The weight of fire as an environmental concern significantly increased in the second half of the past century, often as a consequence of dramatic land-use changes experienced in many countries. While a variety of prevention and restoration initiatives have been taken, the difficulty to monitor their effects over long periods and for large areas has been noted. This suggests the utilisation of remote sensing data, which may be employed to perform retrospective studies and evaluate the impact of past management actions.

Mapping fires and characterising post-fire dynamics have been the target of numerous studies. For global to regional scale, these are often based on small-scale sensor systems, such as NOAA-AVHRR, SPOT-Vegetation or MODIS (e.g., Barbosa et al., 1999), while local studies requiring higher levels of detail make use of medium-resolution data, such as Landsat-TM or SPOT (e.g., Garcia-Haro et al. 2001). Concerning target variables, Elmore et al. (2000) have demonstrated limitations of using NDVI in semi-arid areas, and suggested to employ Spectral Mixture Analysis (SMA) to derive quantitative vegetation estimates.
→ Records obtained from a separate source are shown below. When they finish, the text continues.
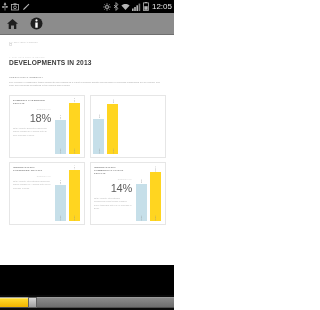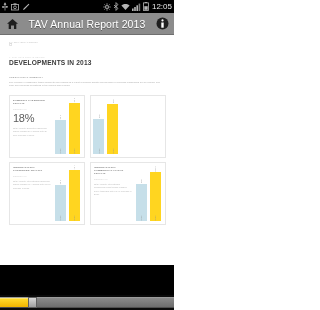--- a/index.html
+++ b/index.html
@@ -198,7 +198,6 @@
         <path d="M6.5 1 12 5.7h-1.7V11H8V7.6H5V11H2.7V5.7H1z" fill="#1f1f1f"></path>
       </svg>
   </div>
-  <div class="appbar-title">TAV Annual Report 2013</div>
   <div class="appbar-btn">
     <svg width="13" height="13" viewBox="0 0 13 13">
         <circle cx="6.5" cy="6.5" r="6" fill="#1f1f1f"></circle>

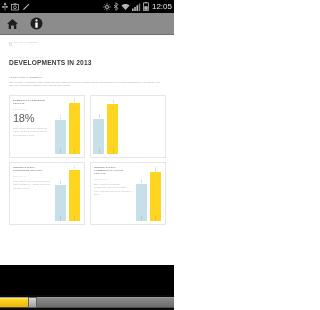--- a/index.html
+++ b/index.html
@@ -81,7 +81,7 @@
     height:63px; display:flex; overflow:hidden;
   }
   .card-text{
-    width:58%; padding:3px 2px 2px 3px; display:flex; flex-direction:column;
+    width:58%; padding:3px 2px 2px 3px; display:flex; flex-direction:column;align-items:flex-end;
   }
   .card-title{
     font-size:2.3px; font-weight:bold; color:#6d6d6d;

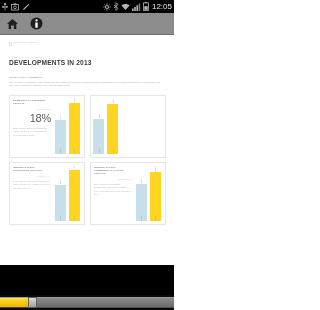--- a/index.html
+++ b/index.html
@@ -298,6 +298,7 @@
       <div class="card-text">
         <div class="card-title">INTERNATIONAL COMMERCIAL FLIGHT TRAFFIC</div>
         <div class="card-sub">GROWTH (%)</div>
+        <div class="card-pct">14%</div>
         <div class="card-desc">Total Airports' International Commercial Flight Traffic reached 336.7 thousand with a 14% increase in 2013.</div>
       </div>
       <div class="card-chart">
In the current study, a long time series has been procured for a test site in the Ayora region (Eastern Spain). Based on geometrically corrected data, full radiometric processing has been applied, making use of a modified 5S Code (Tanre et al., 1990), and incorporating a correction accounting for topography-induced illumination variations (Hill et al., 1995). Subsequently, SMA has been applied, using a 3 endmember model to derive quantitative estimates of proportional vegetation cover, soil and bedrock background, and a shade component accounting for micro-shading effects.

Making use of these information layers, an interpretation framework has been developed to support the creation of vegetation cover maps, the identification of fire events and perimeters, and the quantitative and qualitative assessment of vegetation recovery following the fires.